DATA SHOWN
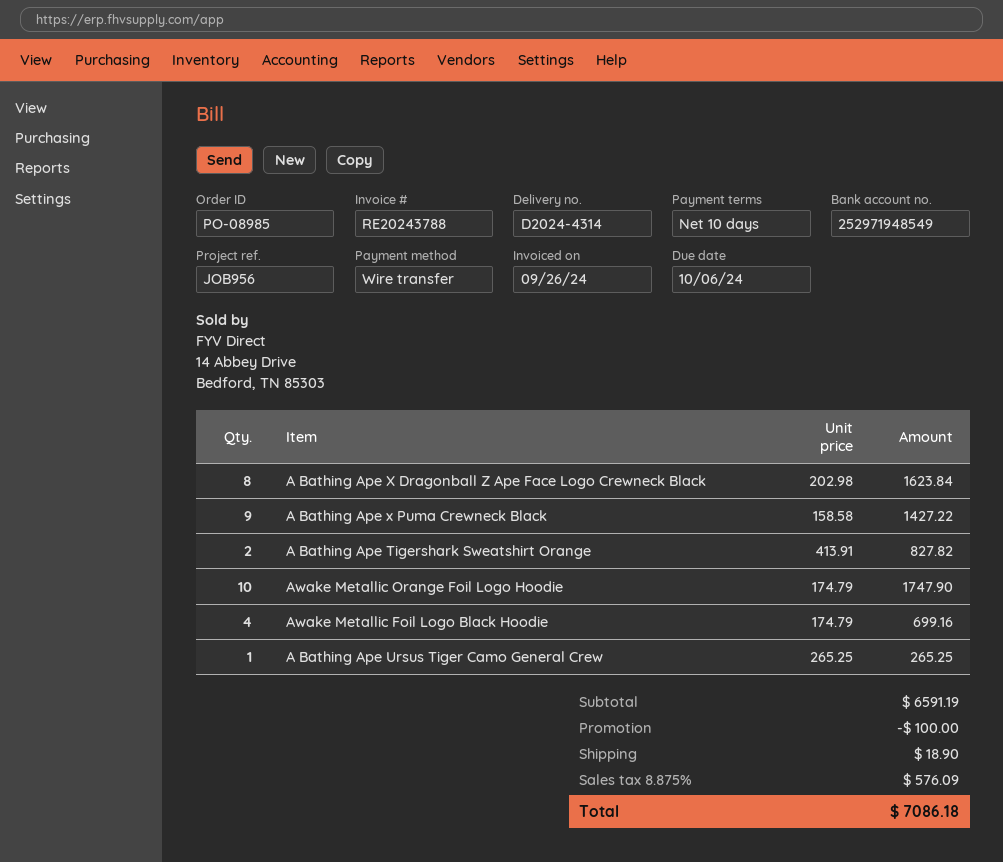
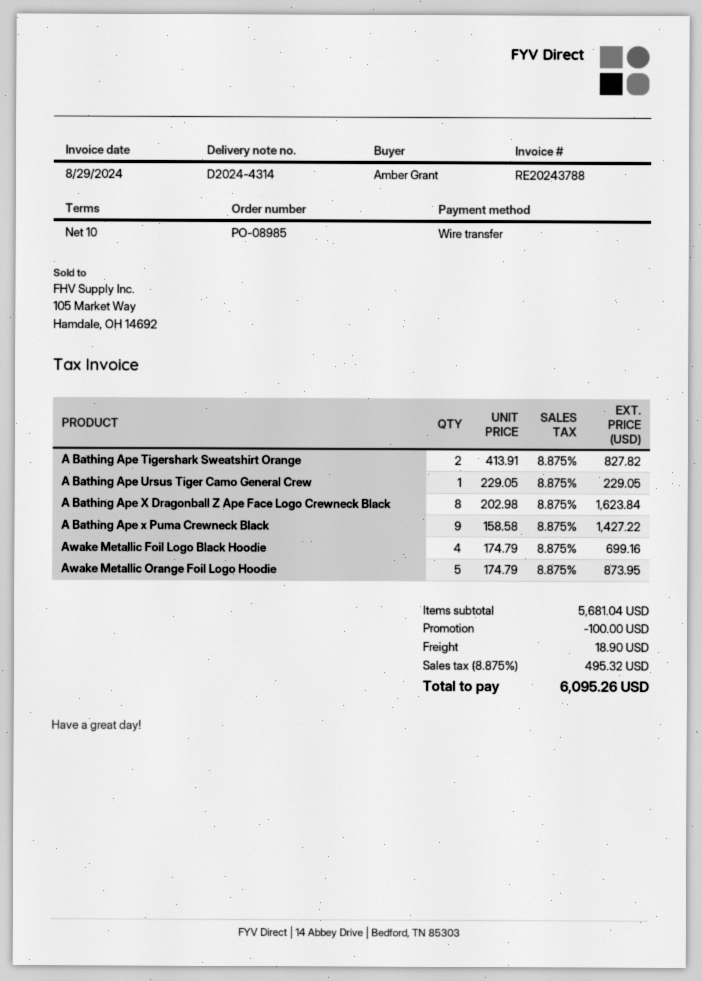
invoice date: 2024-09-26 -> 2024-08-29
Awake Metallic Orange Foil Logo Hoodie: 10 x 174.79 = 1747.90 -> 5 x 174.79 = 873.95
A Bathing Ape Ursus Tiger Camo General Crew: 1 x 265.25 = 265.25 -> 1 x 229.05 = 229.05
subtotal: 6591.19 -> 5681.04
tax: 8.875% = 576.09 -> 8.875% = 495.32
total: 7086.18 -> 6095.26

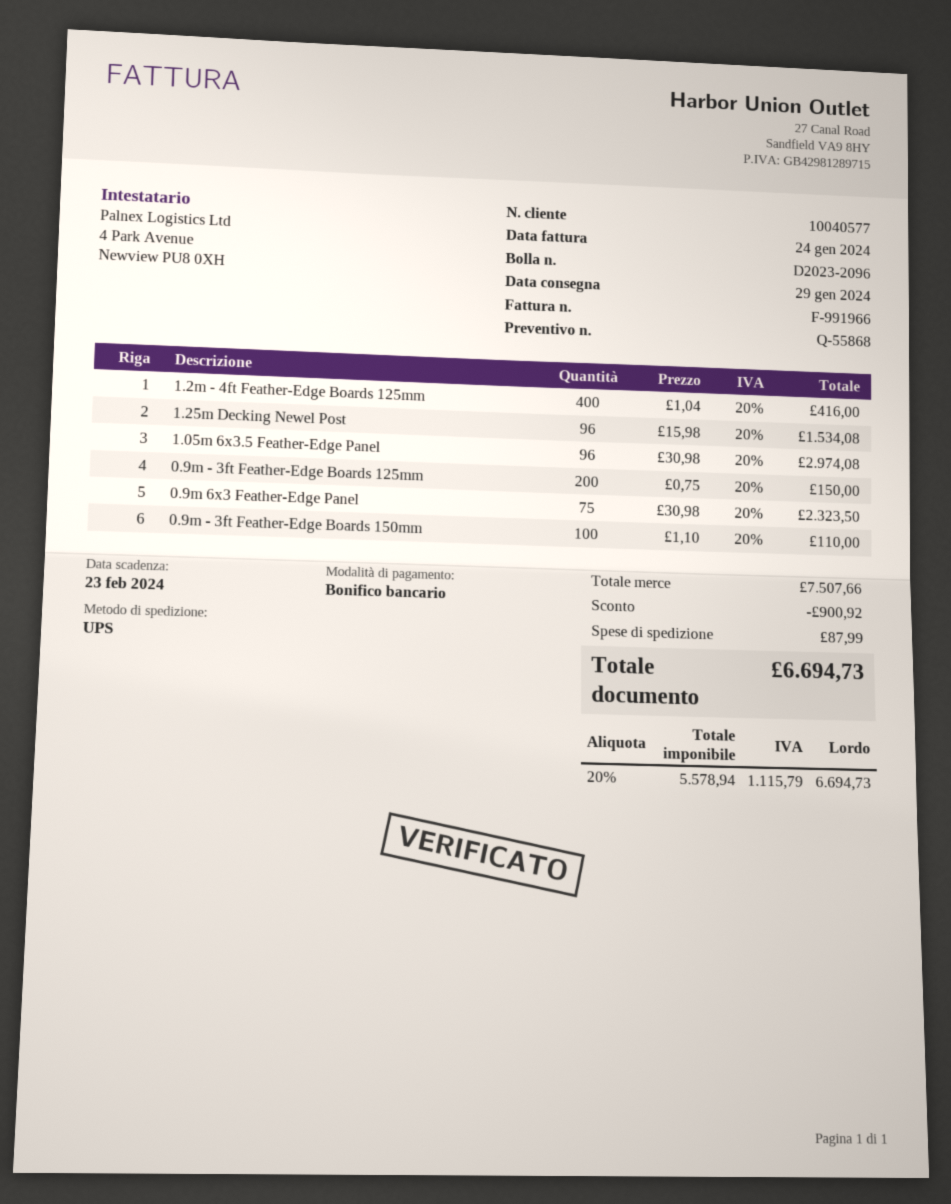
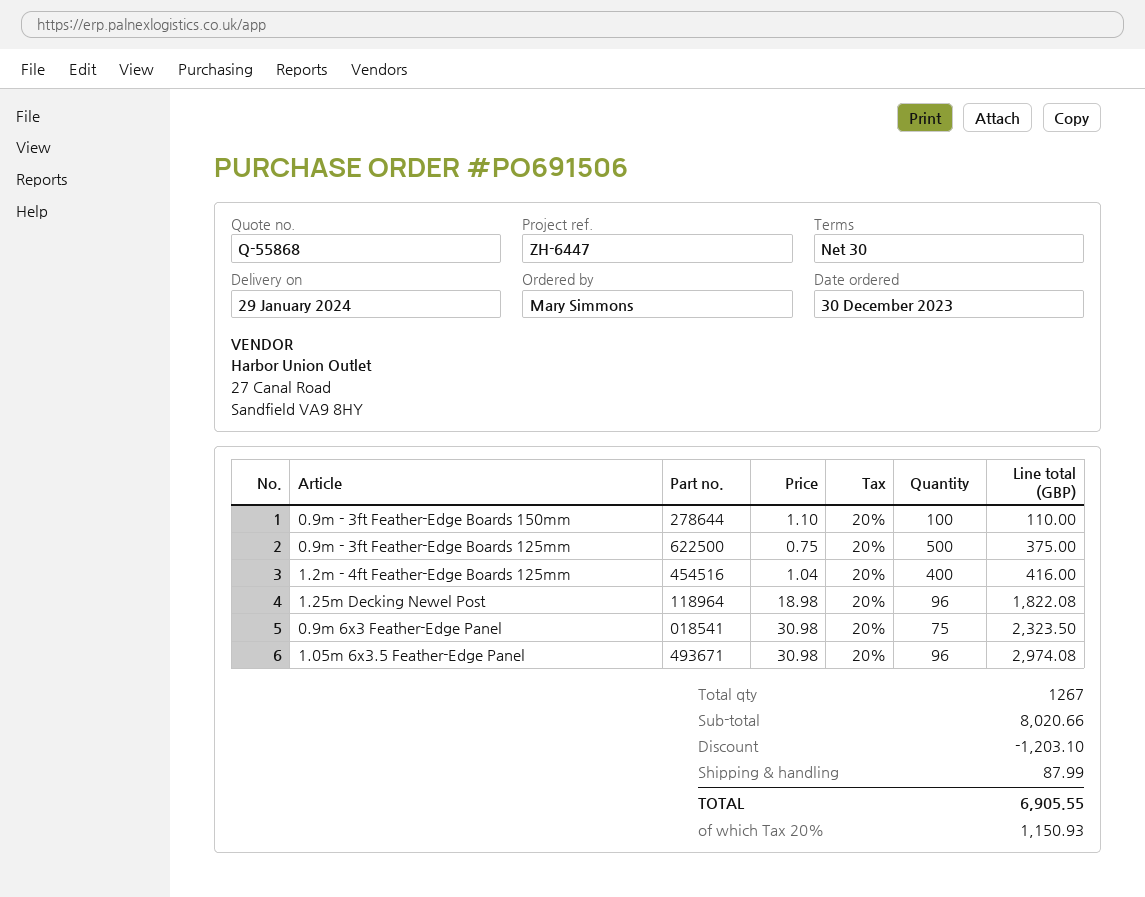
1.25m Decking Newel Post: 96 x 15.98 = 1534.08 -> 96 x 18.98 = 1822.08
0.9m - 3ft Feather-Edge Boards 125mm: 200 x 0.75 = 150.00 -> 500 x 0.75 = 375.00
subtotal: 7507.66 -> 8020.66
discount: 900.92 -> 1203.10
tax: 20% = 1115.79 -> 20% = 1150.93
total: 6694.73 -> 6905.55

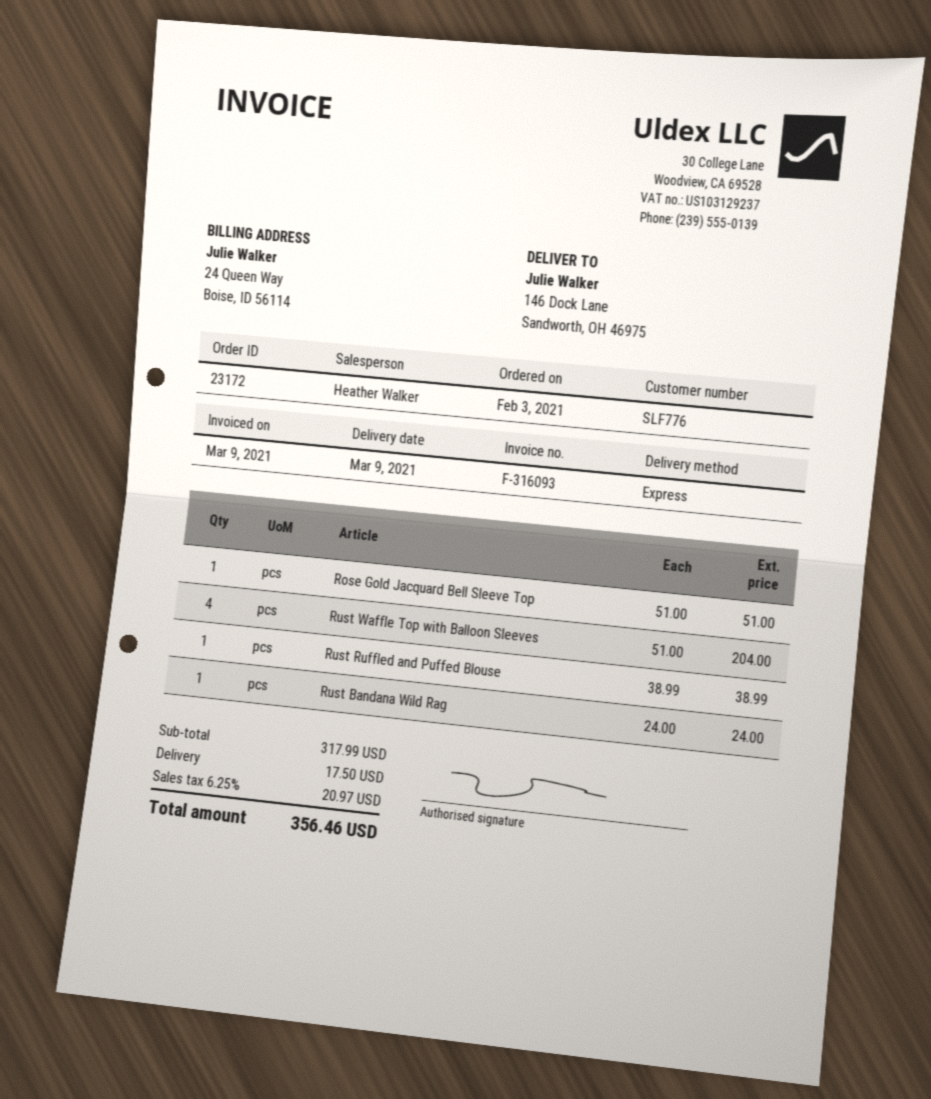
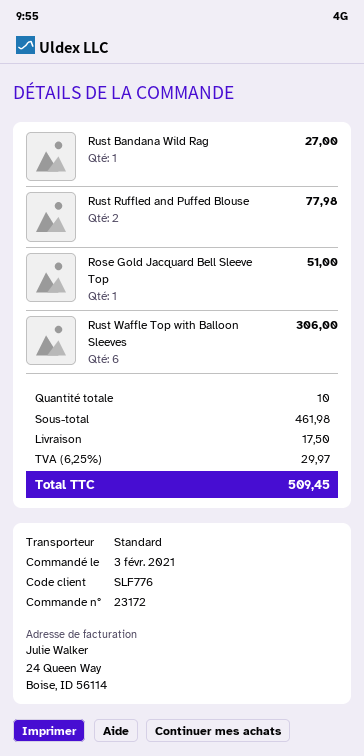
shipping method: express -> standard
Rust Waffle Top with Balloon Sleeves: 4 for 204.00 -> 6 for 306.00
Rust Ruffled and Puffed Blouse: 1 for 38.99 -> 2 for 77.98
Rust Bandana Wild Rag: 1 for 24.00 -> 1 for 27.00
subtotal: 317.99 -> 461.98
tax: 6.25% = 20.97 -> 6.25% = 29.97
total: 356.46 -> 509.45

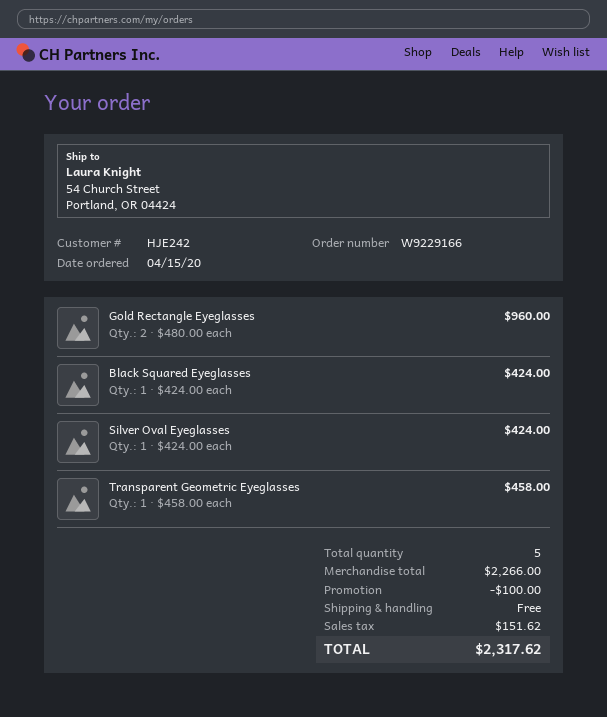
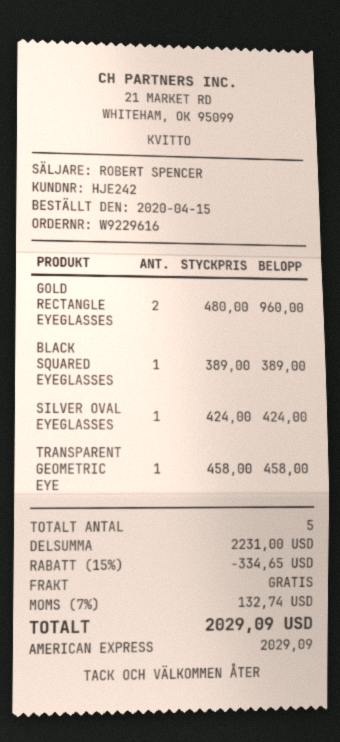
order number: W9229166 -> W9229616
Black Squared Eyeglasses: 1 x 424.00 = 424.00 -> 1 x 389.00 = 389.00
subtotal: 2266.00 -> 2231.00
discount: 100.00 -> 334.65
tax: 151.62 -> 132.74
total: 2317.62 -> 2029.09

DIRECTIONS
Word for word, output the lines from the beginning of the listing through the line holding "0.9m - 3ft Feather-Edge" and nothing beyond them. Omit the pictures.

RESPONSE
invoice date: 2024-09-26 -> 2024-08-29
Awake Metallic Orange Foil Logo Hoodie: 10 x 174.79 = 1747.90 -> 5 x 174.79 = 873.95
A Bathing Ape Ursus Tiger Camo General Crew: 1 x 265.25 = 265.25 -> 1 x 229.05 = 229.05
subtotal: 6591.19 -> 5681.04
tax: 8.875% = 576.09 -> 8.875% = 495.32
total: 7086.18 -> 6095.26

1.25m Decking Newel Post: 96 x 15.98 = 1534.08 -> 96 x 18.98 = 1822.08
0.9m - 3ft Feather-Edge Boards 125mm: 200 x 0.75 = 150.00 -> 500 x 0.75 = 375.00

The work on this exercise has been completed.